Cassandra query making - Cannot execute this query as it might involve data filtering and thus may have unpredictable performance

Asked 28/3, 2015 at 6:55 Answered 28/3, 2015 at 13:3

python cassandra cassandra-cli cqlengine

I'd the following Cassandra Model:-

class Automobile(Model):
    manufacturer = columns.Text(primary_key=True)
    year = columns.Integer(index=True)
    model = columns.Text(index=True)
    price = columns.Decimal(index=True)

I needed the following queries:-

q = Automobile.objects.filter(manufacturer='Tesla')
q = Automobile.objects.filter(year='something')
q = Automobile.objects.filter(model='something')
q = Automobile.objects.filter(price='something')

These all were working fine, until i wanted multiple column filtering, ie when I tried

q = Automobile.objects.filter(manufacturer='Tesla',year='2013')

it throws an error saying Cannot execute this query as it might involve data filtering and thus may have unpredictable performance.

I rewrote the query with allowed_filtering, but this is not an optimal solution.

Then upon reading more, I edited my model as follow:-

class Automobile(Model):
    manufacturer = columns.Text(primary_key=True)
    year = columns.Integer(primary_key=True)
    model = columns.Text(primary_key=True)
    price = columns.Decimal()

With this I was able to filter multiple coulms as well, without any warning.

When I did DESCRIBE TABLE automobile, it shows this creates composite key PRIMARY KEY ((manufacturer), year, model).

So, my question is what if I declare every attribute as primary key? Is there any problem with this, since I'll be able to filter multiple columns as well.

This is just a small model. What if I had a model such as:-

class UserProfile(Model):
    id = columns.UUID(primary_key=True, default=uuid.uuid4)
    model = columns.Text()
    msisdn = columns.Text(index=True)
    gender = columns.Text(index=True)
    imei1 = columns.Set(columns.Text)
    circle = columns.Text(index=True)
    epoch = columns.DateTime(index=True)
    cellid = columns.Text(index=True)
    lacid = columns.Text(index=True)
    mcc = columns.Text(index=True)
    mnc = columns.Text(index=True)
    installed_apps = columns.Set(columns.Text)
    otp = columns.Text(index=True)
    regtype = columns.Text(index=True)
    ctype = columns.Text(index=True)
    operator = columns.Text(index=True)
    dob = columns.DateTime(index=True)
    jsonver = columns.Text(index=True)

and if I declare every attribute as PK, is there any problem with this?

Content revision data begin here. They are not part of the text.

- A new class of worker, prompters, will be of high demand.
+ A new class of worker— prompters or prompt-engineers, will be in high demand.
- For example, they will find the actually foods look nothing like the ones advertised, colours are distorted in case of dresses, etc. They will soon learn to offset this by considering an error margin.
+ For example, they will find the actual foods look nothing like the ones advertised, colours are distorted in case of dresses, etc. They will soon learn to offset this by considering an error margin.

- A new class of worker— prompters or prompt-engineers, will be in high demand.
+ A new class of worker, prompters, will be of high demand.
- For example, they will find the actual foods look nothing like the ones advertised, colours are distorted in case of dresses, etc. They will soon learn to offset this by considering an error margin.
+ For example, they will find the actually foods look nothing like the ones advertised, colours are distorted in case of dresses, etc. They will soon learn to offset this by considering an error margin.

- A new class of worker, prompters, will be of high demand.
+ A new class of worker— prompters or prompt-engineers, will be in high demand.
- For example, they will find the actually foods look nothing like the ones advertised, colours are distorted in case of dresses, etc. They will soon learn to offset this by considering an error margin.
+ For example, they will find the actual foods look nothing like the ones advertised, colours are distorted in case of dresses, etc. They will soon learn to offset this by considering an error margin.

Chatelaine answered 28/3, 2015 at 6:55 Comment(0)

To understand this, you need to understand how cassandra stores data. The first key in the primary key is called the partition key. It defines the partition the row belongs to. All rows in a partition are stored together, and replicated together. Inside a partition, rows are stored according to the clustering keys. These are the columns in the PK that's not the partition key. So, if your PK is (a, b, c, d), a defines the partition. And in a particular partition (say, a = a1), the rows are stored sorted by b. And for each b, the rows are stored sorted by c...and so on. When querying, you hit one (or a few partitions), and then need to specify every successive clustering key up until the key you're looking for. These have to exact equalities except for the last clustering column specified in your query, which may be a range query.

In the previous example, you could thus do

where a = a1 and b > b1 where a = a1 and b=b1 and c>c1 where a = a1 and b=b1 and c=c1 and d > d1

but can't do this:

where a=a1 and c=c1

To do that, you'd need "allow filtering" (realistically, you should look at changing your model, or denormalizing at that point).

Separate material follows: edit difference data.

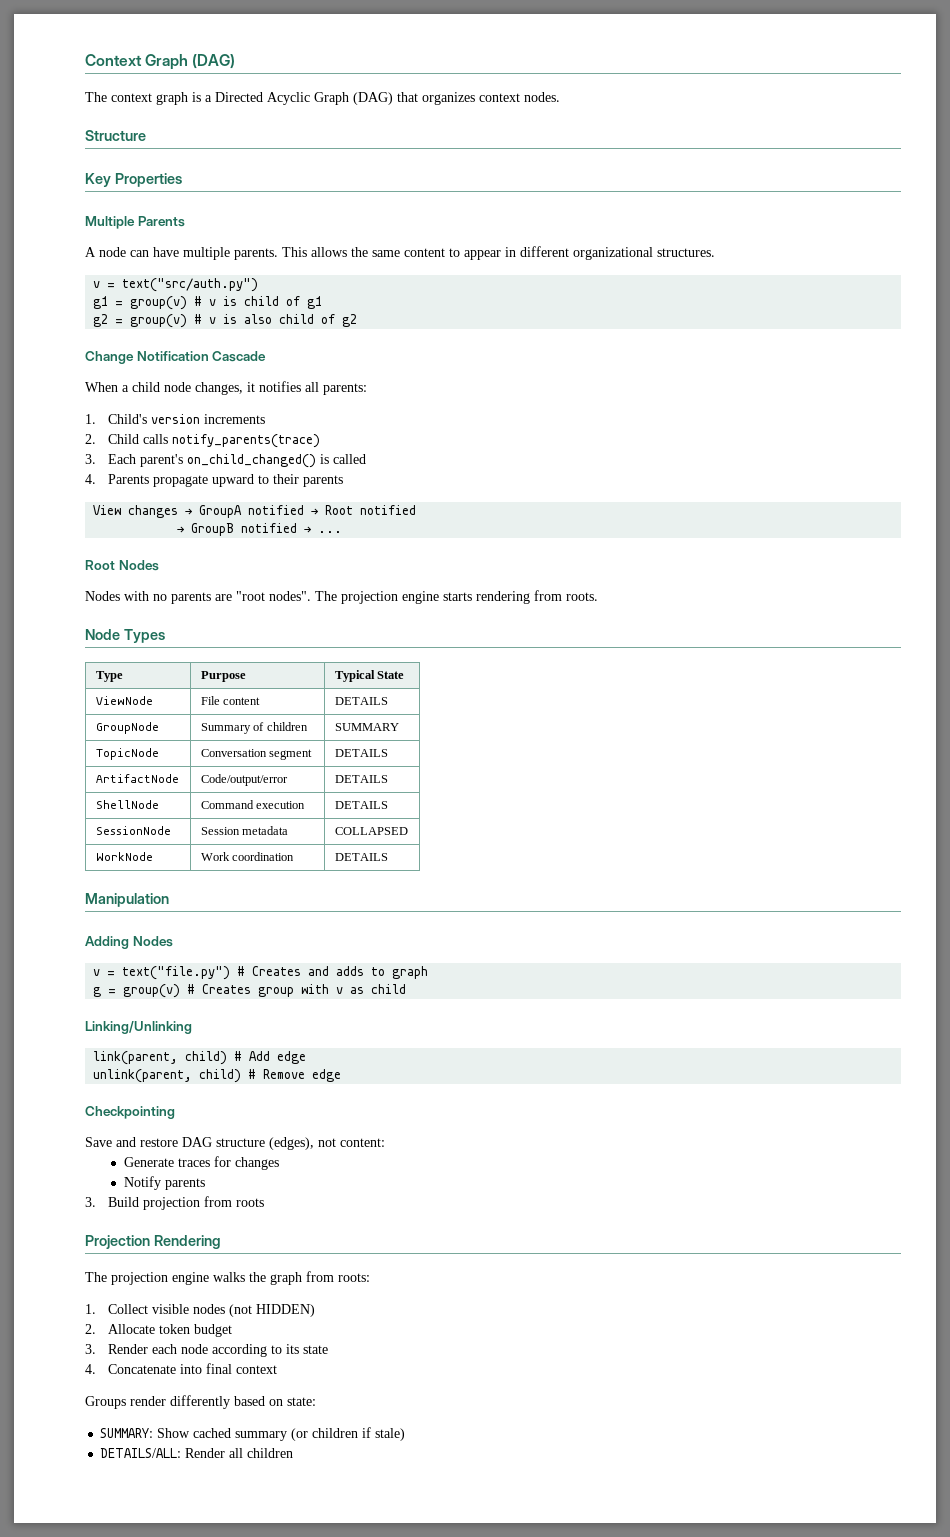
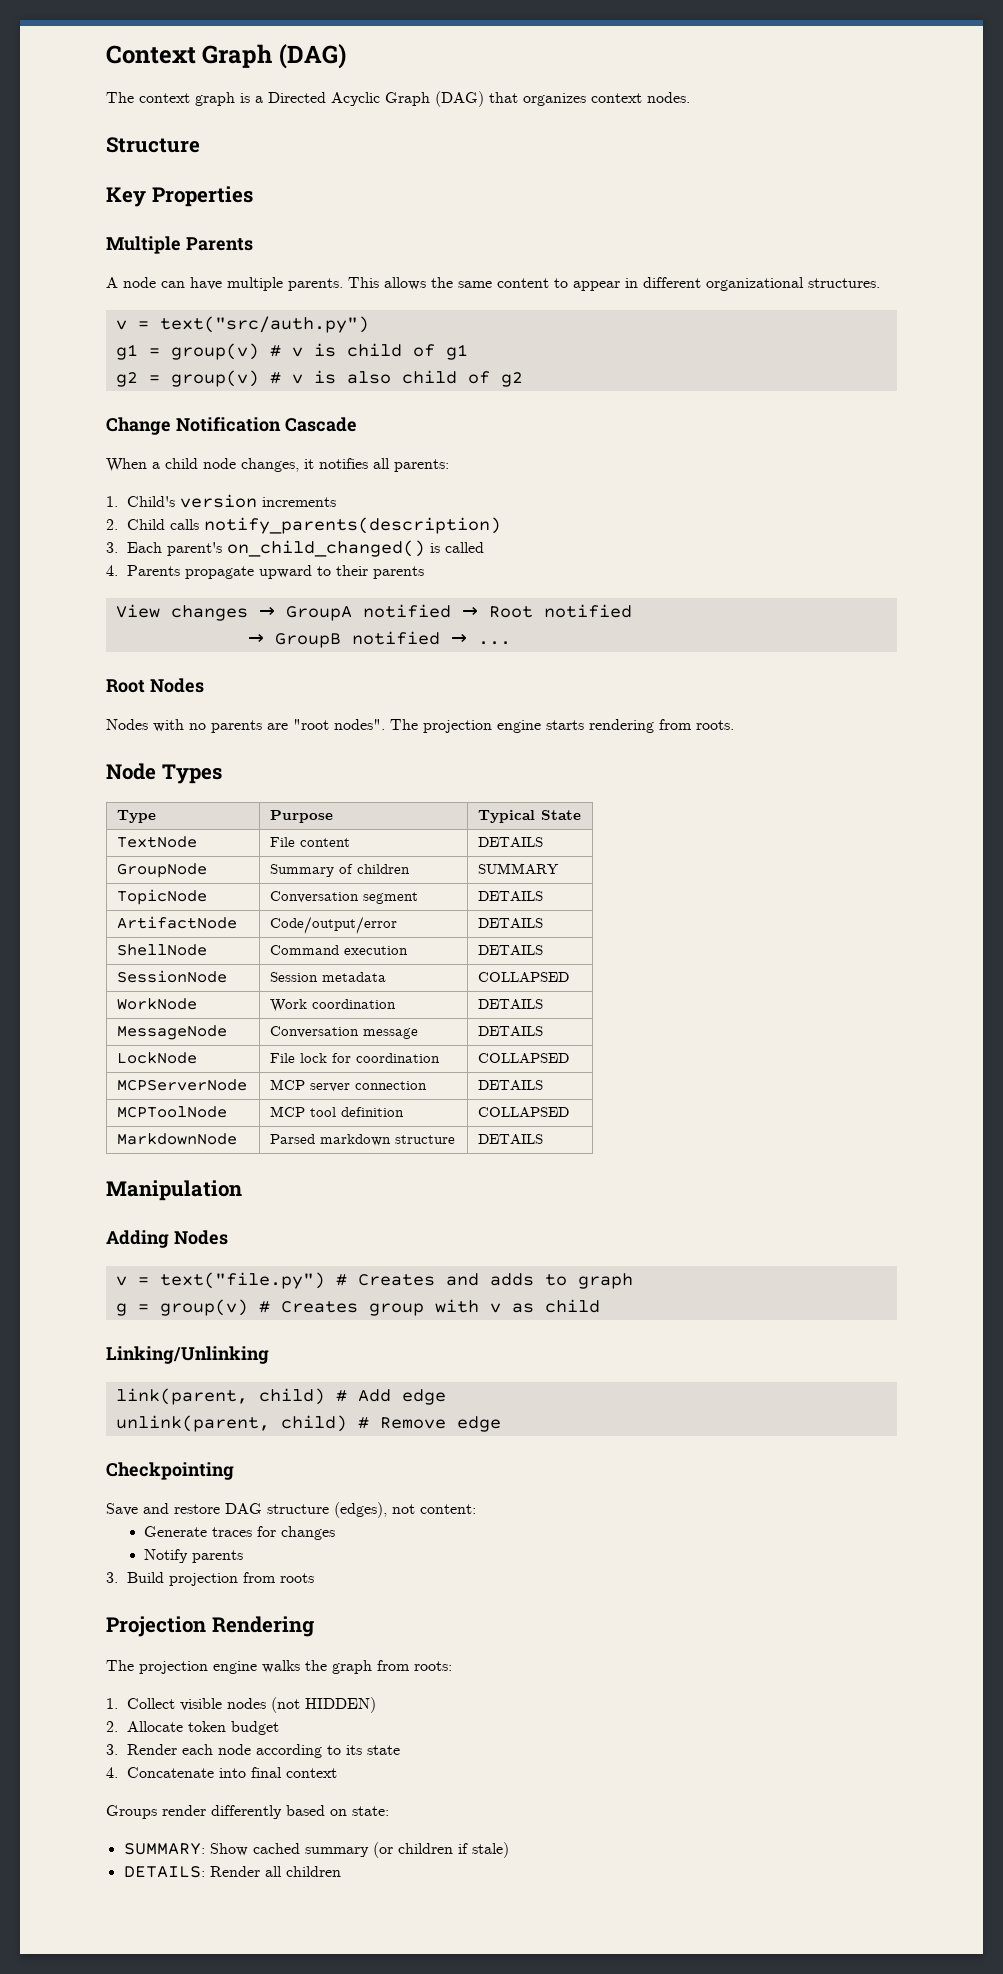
- 2. Child calls notify_parents(trace)
+ 2. Child calls notify_parents(description)
- ViewNode | File content | DETAILS
+ TextNode | File content | DETAILS
+ MessageNode | Conversation message | DETAILS
+ LockNode | File lock for coordination | COLLAPSED
+ MCPServerNode | MCP server connection | DETAILS
+ MCPToolNode | MCP tool definition | COLLAPSED
+ MarkdownNode | Parsed markdown structure | DETAILS
- DETAILS/ALL: Render all children
+ DETAILS: Render all children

Now, on to your question about making every column part of the PK. You could do that, but remember, all writes in Cassandra are upserts. Rows are identified by their primary key. If you make every column part of the PK, you'll not be able to edit a row. You're not allowed to update the value of any column that's in the primary key.

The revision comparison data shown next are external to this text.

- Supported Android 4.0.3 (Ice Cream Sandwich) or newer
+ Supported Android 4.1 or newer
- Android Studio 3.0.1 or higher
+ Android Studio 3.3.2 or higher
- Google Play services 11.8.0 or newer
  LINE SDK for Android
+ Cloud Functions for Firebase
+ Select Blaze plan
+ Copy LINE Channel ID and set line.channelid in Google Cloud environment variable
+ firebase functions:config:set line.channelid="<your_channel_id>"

Carnelian answered 28/3, 2015 at 8:17 Comment(4)

@ashiac- Thanks for the input. It was indeed helpful. Thanks a lot. But I've a doubt, lets say I 've a model USER with fields as imei,phone,datetime,model,dob, and few other fields. Now I want to filter on multiple coulmns such as phone,imei,model and dob. 1) Should I declare all these 4 fields as PK? 2) Lets say if all of these are declared as PK, then in future if user updates his mobile number, how will I update it, since its not allowed to update a PK. – Chatelaine 28/3, 2015 at 10:15

Please share your thoughts on what will be the right model for this? – Chatelaine 28/3, 2015 at 10:15

@user1162512 It is important to note that with compound PRIMARY KEYs in Cassandra, you need to query them in-order (meaning you cannot skip a key field). So simply adding columns to your primary key may not be the answer. – Fara 28/3, 2015 at 13:4

@ashiac- How would I perform such a case? For eg:- Let say, I've this same Automobile model, with N fields, where lets say N=10. If I want to filter by every N field. should I create a different model for every different filter type query. As bruce said, it would be better to use Solr for this, is there any alternative to that? – Chatelaine 31/3, 2015 at 5:46

The proper way to solve this, is to take a query-based modeling approach. Instead of one table with three secondary indexes, you should solve this with four (maybe three) tables and ZERO secondary indexes.

Your original table of Automobile is probably ok. Although I'd be curious to see your primary key definition. But so solve your query of Automobile.objects.filter(year='something') I would create an additional query table like this (note: defined in CQL):

CREATE TABLE automobileByYear (
  manufacturer text,
  year bigint,
  model text,
  price decimal,
  PRIMARY KEY ((year),manufacturer,model));

Assuming that you also create a corresponding class on the Python side for this model (AutomobileByYear), you could then serve a query like:

AutomobileByYear.objects.filter(year='2013')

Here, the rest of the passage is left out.